DCNS est bien placé. Le seul gros point dur, c'est le système de combat obligatoirement américain. Ces derniers risquent de refuser de coopérer avec DCNS pour pousser l'offre de leur allié stratégique japonais.
a écrit le 21/09/2015 à 9:08 :
Les conditions semblent propices à un succès pour DCNS. La France eu une longue histoire de coopération militaire avec l'Australie avec la vente de Mirage 3 dans les années 1960.
La France a un savoir faire incontesté en matière de sous-marins et DCNS a une réelle expertise en matériel lourd conçu pour de très longues missions, ce dont TKMS ne dispose pas. L'armement que propose DCNS est en outre très complet, entre les différentes variétés de torpilles, les versions mer/mer et mer/terre de l'Exocet et le Missile de Croisière Naval (MdCN) qui offre une possibilité de frappe en profondeur que seuls les américains pouvaient proposer jusqu'à présent.

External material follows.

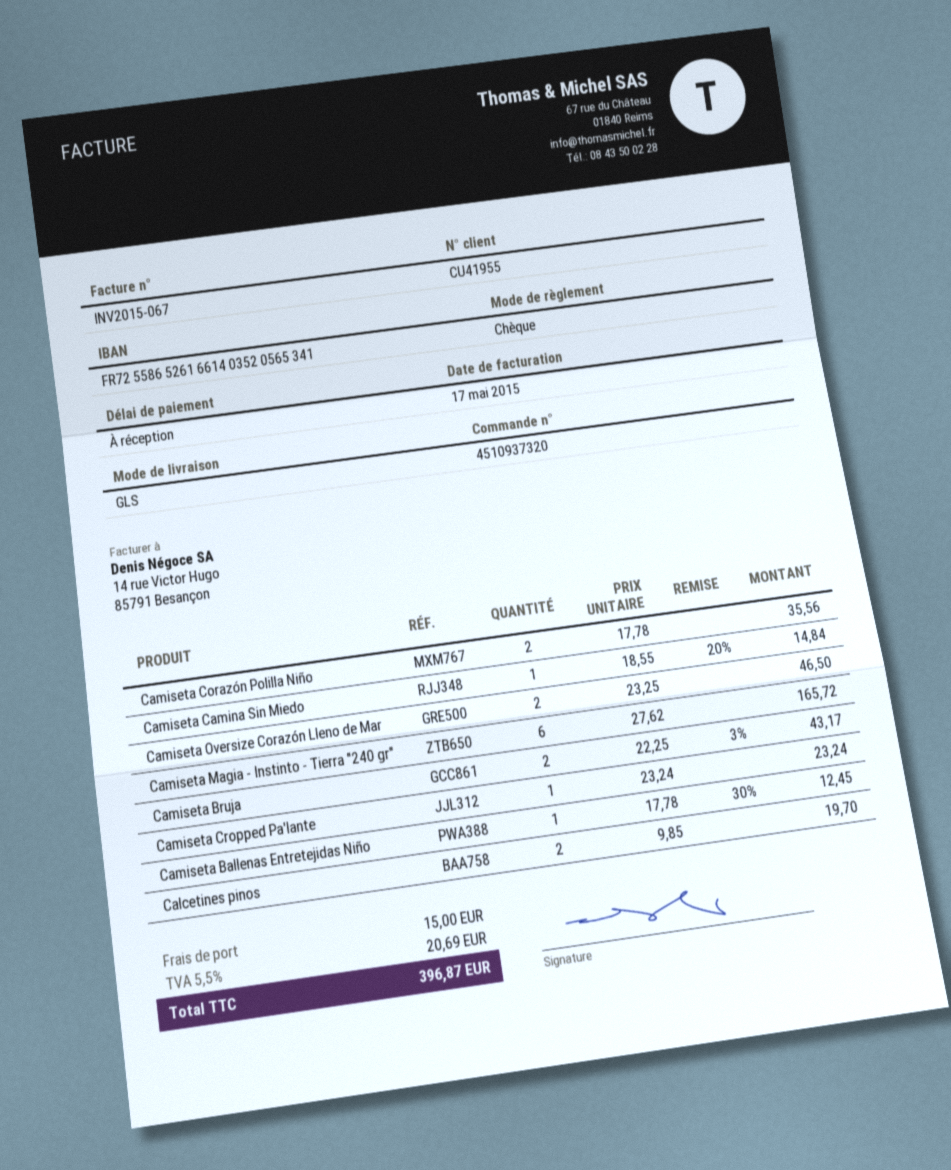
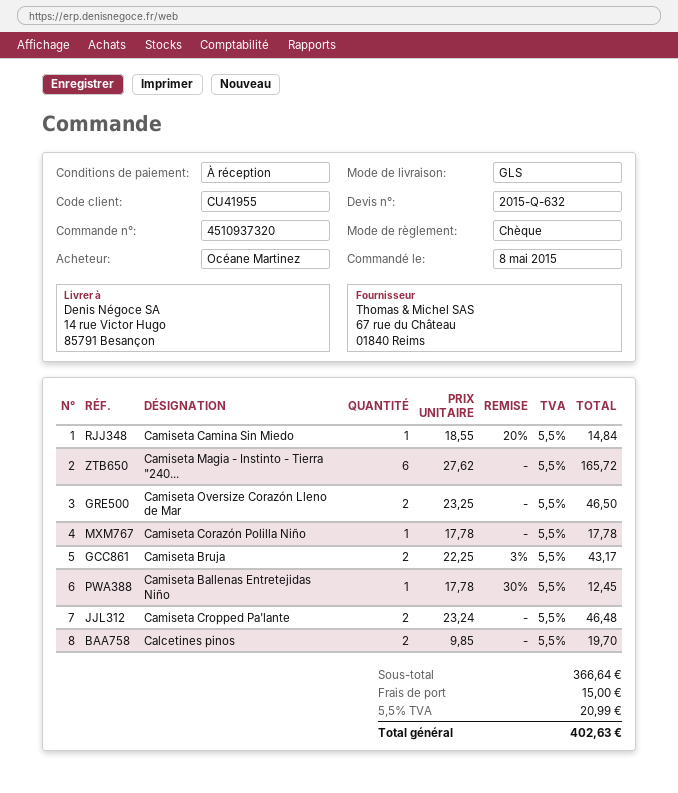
Camiseta Corazón Polilla Niño: 2 x 17.78 = 35.56 -> 1 x 17.78 = 17.78
Camiseta Cropped Pa'lante: 1 x 23.24 = 23.24 -> 2 x 23.24 = 46.48
tax: 5.5% = 20.69 -> 5.5% = 20.99
total: 396.87 -> 402.63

Réponse de le 21/09/2015 à 10:06 :
Bonjour Patex, je crains que l'armement soit américain, c'est une demande des Australiens...
Réponse de le 22/09/2015 à 19:01 :
Sans revenir aux années 60, THALES est aujourd'hui très bien implanté en Australie avec de beaux contrats, dans le civil comme dans le militaire. A part l'armenent, THALES est un équipementier majeur des sous-marins de la DCNS. Les emplois générés en Australie vont bien au-delà de la simple construction.